Re: [PATCH v1] x86/lib: Optimize 8x loop and memory clobbers in csum_partial.c

From: Eric Dumazet
Date: Fri Nov 26 2021 - 11:16:36 EST


On Thu, Nov 25, 2021 at 6:15 PM Noah Goldstein <goldstein.w.n@xxxxxxxxx> wrote:
>
> On Thu, Nov 25, 2021 at 7:50 PM Eric Dumazet <edumazet@xxxxxxxxxx> wrote:
> >
> > On Thu, Nov 25, 2021 at 11:38 AM Noah Goldstein <goldstein.w.n@xxxxxxxxx> wrote:
> > >
> > > Modify the 8x loop to that it uses two independent
> > > accumulators.

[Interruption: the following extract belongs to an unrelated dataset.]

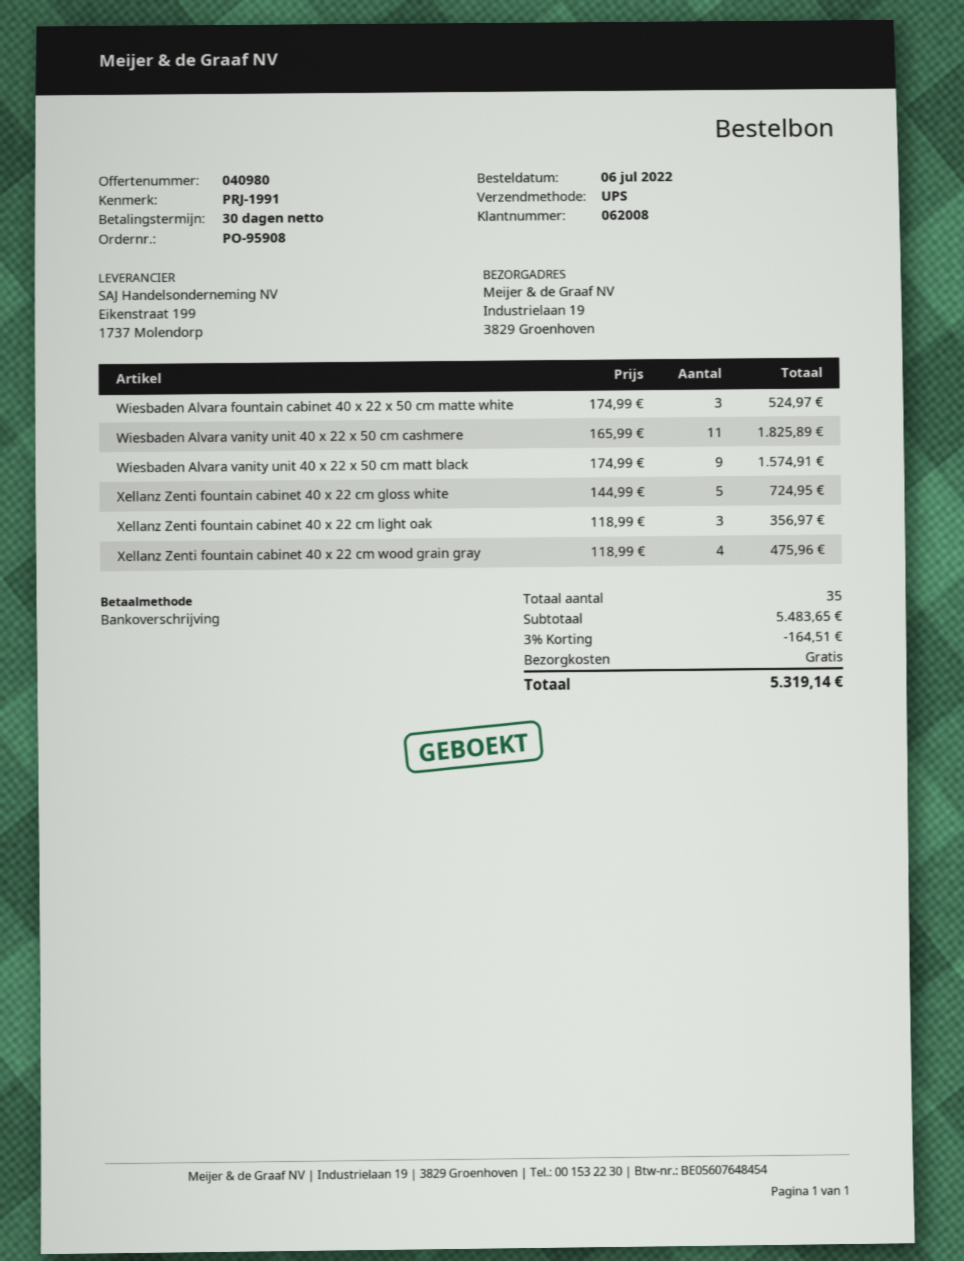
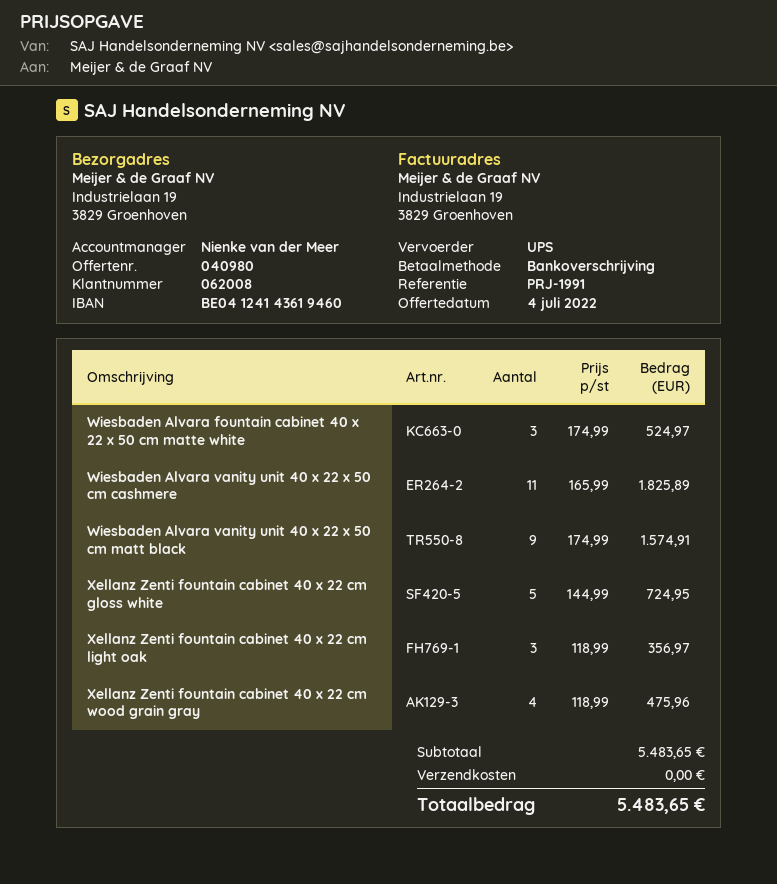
discount: 3% = 164.51 -> none
total: 5319.14 -> 5483.65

Despite adding more instructions the latency and
> > > throughput of the loop is improved because the `adc` chains can now
> > > take advantage of multiple execution units.
> >
> > Nice !
> >
> > Note that I get better results if I do a different split, because the
> > second chain gets shorter.
> >
> > First chain adds 5*8 bytes from the buffer, but first bytes are a mere
> > load, so that is really 4+1 additions.
> >
> > Second chain adds 3*8 bytes from the buffer, plus the result coming
> > from the first chain, also 4+1 additions.
>
> Good call. With that approach I also see an improvement for the 32 byte
> case (which is on the hot path) so this change might actually matter :)
>
> >
> > asm("movq 0*8(%[src]),%[res_tmp]\n\t"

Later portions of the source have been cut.